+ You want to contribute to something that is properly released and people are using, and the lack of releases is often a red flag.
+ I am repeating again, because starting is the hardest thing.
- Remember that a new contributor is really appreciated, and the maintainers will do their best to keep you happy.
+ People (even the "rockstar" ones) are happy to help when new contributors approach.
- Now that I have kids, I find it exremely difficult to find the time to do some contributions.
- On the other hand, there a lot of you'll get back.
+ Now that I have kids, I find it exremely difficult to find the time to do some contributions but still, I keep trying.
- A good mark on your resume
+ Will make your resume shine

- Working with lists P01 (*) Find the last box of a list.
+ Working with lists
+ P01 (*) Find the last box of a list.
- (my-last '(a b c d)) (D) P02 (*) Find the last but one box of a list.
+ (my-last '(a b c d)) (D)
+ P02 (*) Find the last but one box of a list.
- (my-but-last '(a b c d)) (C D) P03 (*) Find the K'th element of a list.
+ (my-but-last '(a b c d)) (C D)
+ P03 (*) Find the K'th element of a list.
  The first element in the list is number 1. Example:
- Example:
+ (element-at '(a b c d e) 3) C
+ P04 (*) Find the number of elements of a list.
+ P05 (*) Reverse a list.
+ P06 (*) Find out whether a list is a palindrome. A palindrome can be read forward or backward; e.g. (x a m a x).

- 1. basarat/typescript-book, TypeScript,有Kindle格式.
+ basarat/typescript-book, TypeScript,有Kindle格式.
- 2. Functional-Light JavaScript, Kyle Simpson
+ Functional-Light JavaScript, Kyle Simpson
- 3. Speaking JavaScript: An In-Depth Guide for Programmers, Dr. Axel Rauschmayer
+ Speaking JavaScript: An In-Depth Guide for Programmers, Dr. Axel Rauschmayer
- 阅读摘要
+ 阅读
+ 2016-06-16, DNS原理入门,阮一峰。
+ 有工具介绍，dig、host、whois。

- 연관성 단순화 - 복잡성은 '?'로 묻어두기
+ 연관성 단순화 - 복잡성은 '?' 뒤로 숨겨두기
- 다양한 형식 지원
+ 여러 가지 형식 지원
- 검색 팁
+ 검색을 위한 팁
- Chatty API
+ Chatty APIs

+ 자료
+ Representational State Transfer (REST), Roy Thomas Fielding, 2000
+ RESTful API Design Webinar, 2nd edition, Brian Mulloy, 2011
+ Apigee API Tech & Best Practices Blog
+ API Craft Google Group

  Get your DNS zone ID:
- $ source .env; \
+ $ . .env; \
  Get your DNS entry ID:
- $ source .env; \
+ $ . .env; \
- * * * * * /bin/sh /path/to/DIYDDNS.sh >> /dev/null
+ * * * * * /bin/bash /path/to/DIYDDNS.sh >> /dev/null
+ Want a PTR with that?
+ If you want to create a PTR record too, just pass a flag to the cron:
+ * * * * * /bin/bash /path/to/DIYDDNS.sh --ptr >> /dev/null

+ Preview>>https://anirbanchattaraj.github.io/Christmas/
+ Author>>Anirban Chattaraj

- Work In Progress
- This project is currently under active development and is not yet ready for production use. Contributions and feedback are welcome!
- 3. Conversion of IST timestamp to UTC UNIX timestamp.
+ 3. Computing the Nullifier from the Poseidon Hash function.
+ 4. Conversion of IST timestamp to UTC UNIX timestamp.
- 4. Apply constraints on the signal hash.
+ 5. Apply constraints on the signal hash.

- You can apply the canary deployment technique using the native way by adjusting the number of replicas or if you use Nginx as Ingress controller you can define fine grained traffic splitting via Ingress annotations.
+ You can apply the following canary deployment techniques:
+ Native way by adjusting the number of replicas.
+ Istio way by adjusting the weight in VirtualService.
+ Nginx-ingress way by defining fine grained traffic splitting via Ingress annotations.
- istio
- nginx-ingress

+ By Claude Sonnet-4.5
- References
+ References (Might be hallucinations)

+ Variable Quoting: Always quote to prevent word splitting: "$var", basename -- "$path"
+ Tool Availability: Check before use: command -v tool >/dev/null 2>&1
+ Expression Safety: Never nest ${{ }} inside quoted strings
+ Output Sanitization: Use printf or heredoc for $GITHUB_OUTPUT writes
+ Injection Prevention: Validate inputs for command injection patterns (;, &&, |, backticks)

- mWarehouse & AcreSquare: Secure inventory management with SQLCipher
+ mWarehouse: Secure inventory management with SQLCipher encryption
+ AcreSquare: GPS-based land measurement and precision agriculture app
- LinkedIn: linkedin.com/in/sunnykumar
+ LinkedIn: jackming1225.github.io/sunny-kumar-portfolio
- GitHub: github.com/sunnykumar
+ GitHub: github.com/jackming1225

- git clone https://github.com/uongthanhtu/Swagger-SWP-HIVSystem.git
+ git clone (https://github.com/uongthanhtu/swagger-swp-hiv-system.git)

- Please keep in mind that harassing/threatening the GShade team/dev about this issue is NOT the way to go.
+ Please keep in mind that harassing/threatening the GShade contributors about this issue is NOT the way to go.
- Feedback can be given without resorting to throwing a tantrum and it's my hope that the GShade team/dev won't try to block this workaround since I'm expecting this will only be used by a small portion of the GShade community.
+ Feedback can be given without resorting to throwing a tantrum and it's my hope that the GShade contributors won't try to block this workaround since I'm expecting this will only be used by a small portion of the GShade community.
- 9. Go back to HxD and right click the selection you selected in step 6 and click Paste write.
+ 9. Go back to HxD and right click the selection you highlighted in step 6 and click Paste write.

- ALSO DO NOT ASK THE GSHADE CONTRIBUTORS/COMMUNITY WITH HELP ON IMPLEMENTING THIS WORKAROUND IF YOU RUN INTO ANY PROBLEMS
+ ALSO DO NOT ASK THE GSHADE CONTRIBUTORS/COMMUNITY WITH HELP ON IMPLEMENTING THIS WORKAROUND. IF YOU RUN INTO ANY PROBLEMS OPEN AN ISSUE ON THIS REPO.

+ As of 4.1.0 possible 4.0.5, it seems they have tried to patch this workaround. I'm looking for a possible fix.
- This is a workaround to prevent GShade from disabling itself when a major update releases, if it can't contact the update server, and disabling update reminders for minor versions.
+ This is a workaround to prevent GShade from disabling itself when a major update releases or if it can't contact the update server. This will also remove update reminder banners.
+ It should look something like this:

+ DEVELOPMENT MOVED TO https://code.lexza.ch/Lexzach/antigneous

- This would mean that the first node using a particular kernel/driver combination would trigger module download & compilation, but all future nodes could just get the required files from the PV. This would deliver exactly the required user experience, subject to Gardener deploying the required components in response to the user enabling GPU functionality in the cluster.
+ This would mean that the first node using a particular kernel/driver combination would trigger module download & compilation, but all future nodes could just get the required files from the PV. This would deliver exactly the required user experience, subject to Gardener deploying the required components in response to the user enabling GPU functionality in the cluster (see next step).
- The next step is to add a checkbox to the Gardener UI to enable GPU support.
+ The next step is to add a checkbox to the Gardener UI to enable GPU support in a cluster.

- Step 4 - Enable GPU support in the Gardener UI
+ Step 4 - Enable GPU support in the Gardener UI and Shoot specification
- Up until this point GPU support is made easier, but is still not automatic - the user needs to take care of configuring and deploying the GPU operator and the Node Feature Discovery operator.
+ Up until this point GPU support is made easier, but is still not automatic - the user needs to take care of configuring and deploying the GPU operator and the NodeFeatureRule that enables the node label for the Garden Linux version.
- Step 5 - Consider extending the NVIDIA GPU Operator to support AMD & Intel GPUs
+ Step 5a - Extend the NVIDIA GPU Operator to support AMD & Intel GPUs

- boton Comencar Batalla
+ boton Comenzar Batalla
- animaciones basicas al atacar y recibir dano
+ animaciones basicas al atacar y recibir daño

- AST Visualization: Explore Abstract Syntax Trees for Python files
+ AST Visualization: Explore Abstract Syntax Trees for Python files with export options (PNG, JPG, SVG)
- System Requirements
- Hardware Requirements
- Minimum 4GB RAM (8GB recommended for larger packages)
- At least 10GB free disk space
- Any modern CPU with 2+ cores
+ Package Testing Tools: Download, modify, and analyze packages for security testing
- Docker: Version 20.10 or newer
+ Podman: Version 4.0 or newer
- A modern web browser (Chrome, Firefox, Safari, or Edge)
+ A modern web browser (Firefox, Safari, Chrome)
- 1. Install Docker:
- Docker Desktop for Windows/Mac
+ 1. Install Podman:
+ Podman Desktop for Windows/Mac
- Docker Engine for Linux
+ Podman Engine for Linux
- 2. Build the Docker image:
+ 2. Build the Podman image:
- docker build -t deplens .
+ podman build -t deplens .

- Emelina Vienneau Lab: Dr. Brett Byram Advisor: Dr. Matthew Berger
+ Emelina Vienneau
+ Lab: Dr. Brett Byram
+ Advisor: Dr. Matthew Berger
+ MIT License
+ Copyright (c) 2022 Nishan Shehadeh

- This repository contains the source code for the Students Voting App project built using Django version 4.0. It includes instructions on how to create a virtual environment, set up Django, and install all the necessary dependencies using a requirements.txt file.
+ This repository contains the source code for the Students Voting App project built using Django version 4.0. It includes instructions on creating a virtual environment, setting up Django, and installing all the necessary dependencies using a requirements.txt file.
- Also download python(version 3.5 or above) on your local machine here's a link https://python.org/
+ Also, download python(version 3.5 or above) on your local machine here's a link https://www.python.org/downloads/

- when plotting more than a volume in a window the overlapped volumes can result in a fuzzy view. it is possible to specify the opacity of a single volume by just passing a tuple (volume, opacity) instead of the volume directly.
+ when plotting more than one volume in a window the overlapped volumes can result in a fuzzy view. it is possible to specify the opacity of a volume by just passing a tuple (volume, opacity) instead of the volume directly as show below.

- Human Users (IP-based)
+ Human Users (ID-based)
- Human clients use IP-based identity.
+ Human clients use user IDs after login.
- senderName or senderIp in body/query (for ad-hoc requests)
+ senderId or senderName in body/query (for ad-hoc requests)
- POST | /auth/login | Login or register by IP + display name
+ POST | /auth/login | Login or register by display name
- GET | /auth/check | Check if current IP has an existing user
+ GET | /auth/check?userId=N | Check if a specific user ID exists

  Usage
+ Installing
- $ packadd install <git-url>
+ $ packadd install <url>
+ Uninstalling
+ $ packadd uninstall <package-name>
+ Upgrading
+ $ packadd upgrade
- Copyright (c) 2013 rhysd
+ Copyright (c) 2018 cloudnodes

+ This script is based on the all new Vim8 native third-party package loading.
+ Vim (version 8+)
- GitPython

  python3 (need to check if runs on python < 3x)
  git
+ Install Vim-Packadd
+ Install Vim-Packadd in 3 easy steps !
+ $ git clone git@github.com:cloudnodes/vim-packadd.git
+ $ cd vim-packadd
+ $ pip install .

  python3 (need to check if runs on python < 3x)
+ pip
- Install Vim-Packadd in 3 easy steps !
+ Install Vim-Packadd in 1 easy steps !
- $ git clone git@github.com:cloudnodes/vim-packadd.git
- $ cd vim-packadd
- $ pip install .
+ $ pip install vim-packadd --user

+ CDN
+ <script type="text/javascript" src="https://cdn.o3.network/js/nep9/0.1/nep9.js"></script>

● ● ●

- [Aim of the exercise] Give back exactly the lines of the listing above that run from the line with "- Minimum 4GB" to the line with "2022 Nishan Shehadeh", inclusive.

- [Response to the task]
- Minimum 4GB RAM (8GB recommended for larger packages)
- At least 10GB free disk space
- Any modern CPU with 2+ cores
+ Package Testing Tools: Download, modify, and analyze packages for security testing
- Docker: Version 20.10 or newer
+ Podman: Version 4.0 or newer
- A modern web browser (Chrome, Firefox, Safari, or Edge)
+ A modern web browser (Firefox, Safari, Chrome)
- 1. Install Docker:
- Docker Desktop for Windows/Mac
+ 1. Install Podman:
+ Podman Desktop for Windows/Mac
- Docker Engine for Linux
+ Podman Engine for Linux
- 2. Build the Docker image:
+ 2. Build the Podman image:
- docker build -t deplens .
+ podman build -t deplens .

- Emelina Vienneau Lab: Dr. Brett Byram Advisor: Dr. Matthew Berger
+ Emelina Vienneau
+ Lab: Dr. Brett Byram
+ Advisor: Dr. Matthew Berger
+ MIT License
+ Copyright (c) 2022 Nishan Shehadeh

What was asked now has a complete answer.